(Structured diff data)

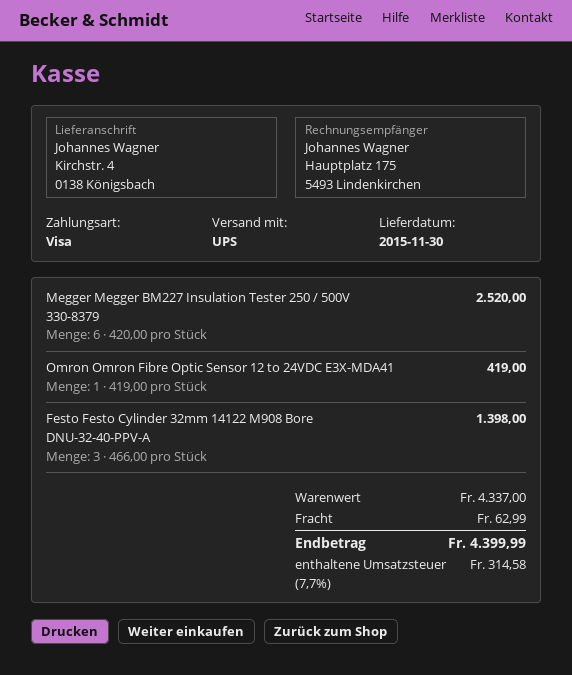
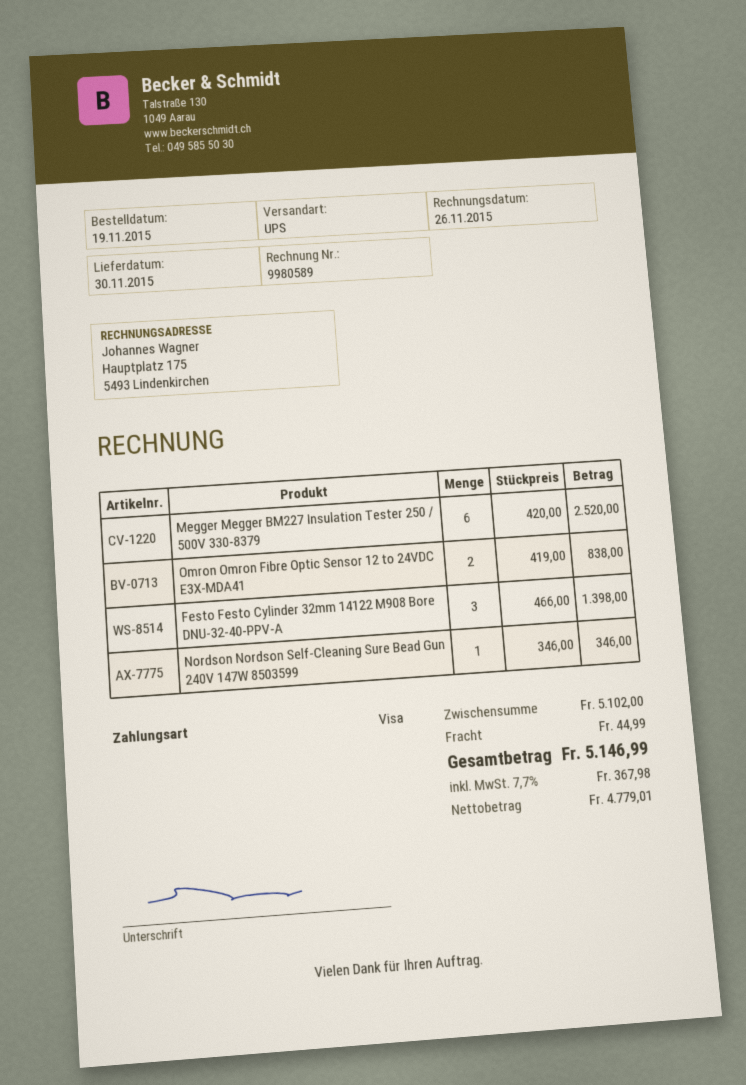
Omron Omron Fibre Optic Sensor 12 to 24VDC E3X-MDA41: 1 x 419.00 = 419.00 -> 2 x 419.00 = 838.00
Nordson Nordson Self-Cleaning Sure Bead Gun 240V 147W 8503599: none -> 1 x 346.00 = 346.00
subtotal: 4337.00 -> 5102.00
shipping: 62.99 -> 44.99
tax: 7.7% = 314.58 -> 7.7% = 367.98
total: 4399.99 -> 5146.99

> **REQUIREMENT**: Nothing but the exact lines of the data above, from the line containing "Nordson Nordson Self-Cleaning" through the last, should appear in the answer.

> **ANSWER FOR THIS EXERCISE**:
Nordson Nordson Self-Cleaning Sure Bead Gun 240V 147W 8503599: none -> 1 x 346.00 = 346.00
subtotal: 4337.00 -> 5102.00
shipping: 62.99 -> 44.99
tax: 7.7% = 314.58 -> 7.7% = 367.98
total: 4399.99 -> 5146.99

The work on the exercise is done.